Mozart’s Last Piano Concerto

250px-Croce-Mozart-DetailLast week we stepped into the strange, mysterious world of Beethoven’s Late string quartets, music which stylistically leaves behind everything that came before and offers up profound and timeless revelations.

In its own way, Mozart’s last piano concerto (No. 27 in B flat major, KV 595) makes a similar, if more subtle departure. It still sounds like the Mozart we know, but listen carefully and you may notice something different about this music…perhaps an occasional hint of wistful sadness and even wrenching pain.

Concerto No. 27 was first performed in early 1791, the year of Mozart’s death, at a concert that may have marked Mozart’s final public appearance on the concert stage. By this time, Mozart’s performing career was already winding down. His wife, Constanze was ill and he was deeply in debt. He was treated with contempt by the new Emperor, Leopold II. The publisher, Hoffmeister, refused to continue to publish Mozart’s music unless the composer turned out simpler and more popular works, to which Mozart replied, “Then I can make no more by my pen, and I had better starve, and go to destruction at once.” But the sizable amount of music Mozart wrote in 1791 (which included a piece for glass harmonica, a string quartet, the Clarinet ConcertoThe Magic Flute, and the Requiem) transcended all of this.

Concerto No. 27 opens with a wordless conversation between two contrasting opera characters.

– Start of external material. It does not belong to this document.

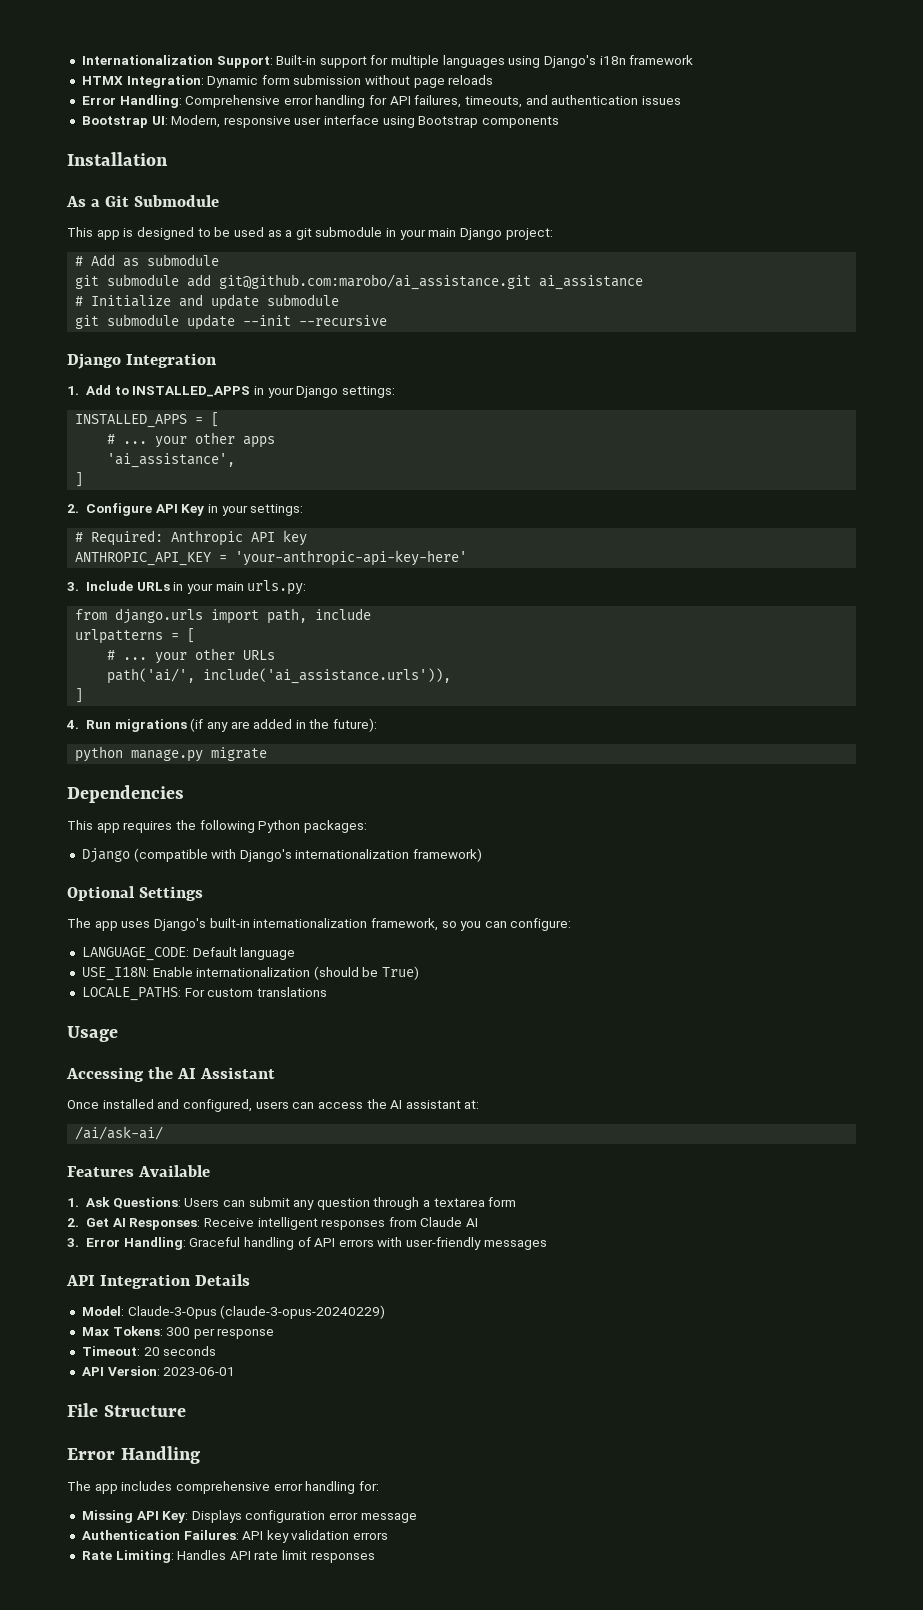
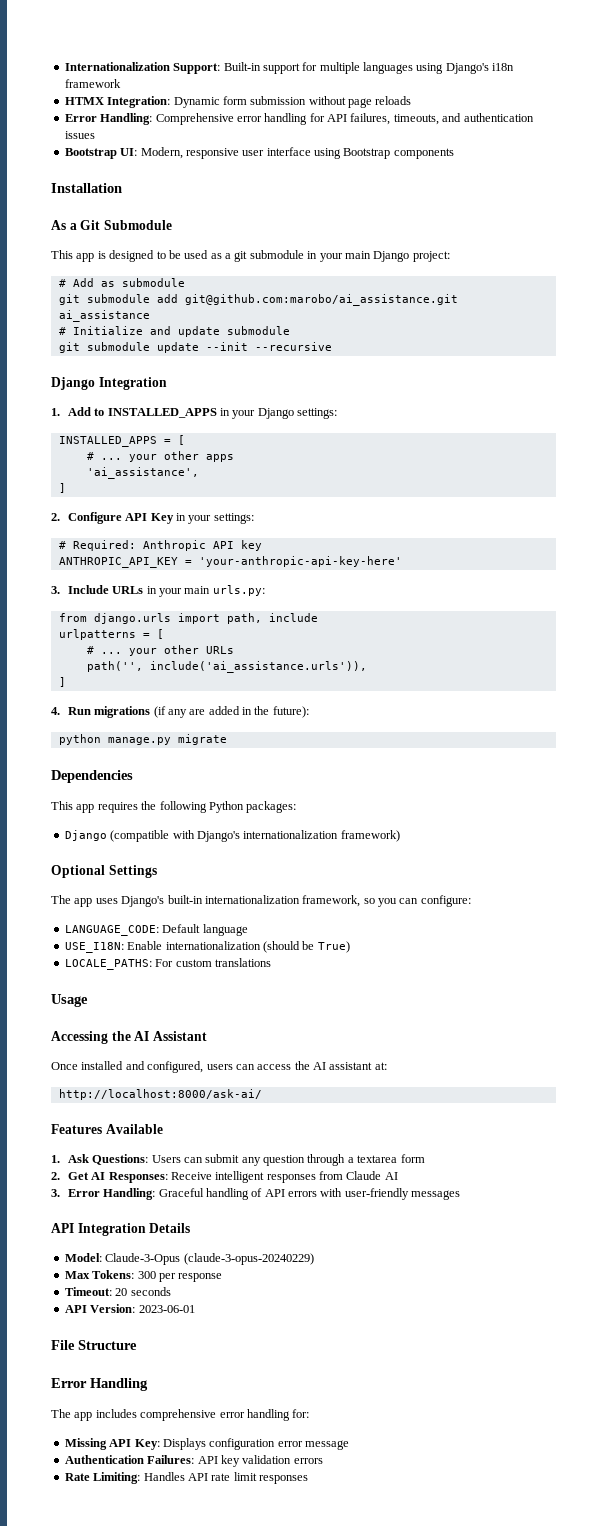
- path('ai/', include('ai_assistance.urls')),
+ path('', include('ai_assistance.urls')),
- /ai/ask-ai/
+ http://localhost:8000/ask-ai/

The strings make a quietly passionate opening statement amid playfully comic interjections by the winds. At the 0:37 mark, the final movement of the “Jupiter” Symphony (completed three years earlier in 1788) briefly surfaces. (Listen here for a comparison). Similar to Jupiter, Mozart’s final concerto is filled with counterpoint (multiple musical lines happening at the same time). As you listen, notice all of the musical voices surrounding the piano line: the way they weave together, move apart, and converse. From the violins to the flute, oboe, and bassoon, each voice has a distinct persona and something to say. You can hear this in the passage beginning around 4:00, with the entrance of the flute. Or listen a few moments later when the piano and strings fade into a solitary woodwind line. Notice the way the line grows and changes shape, as the oboe, flute, and piano trade places.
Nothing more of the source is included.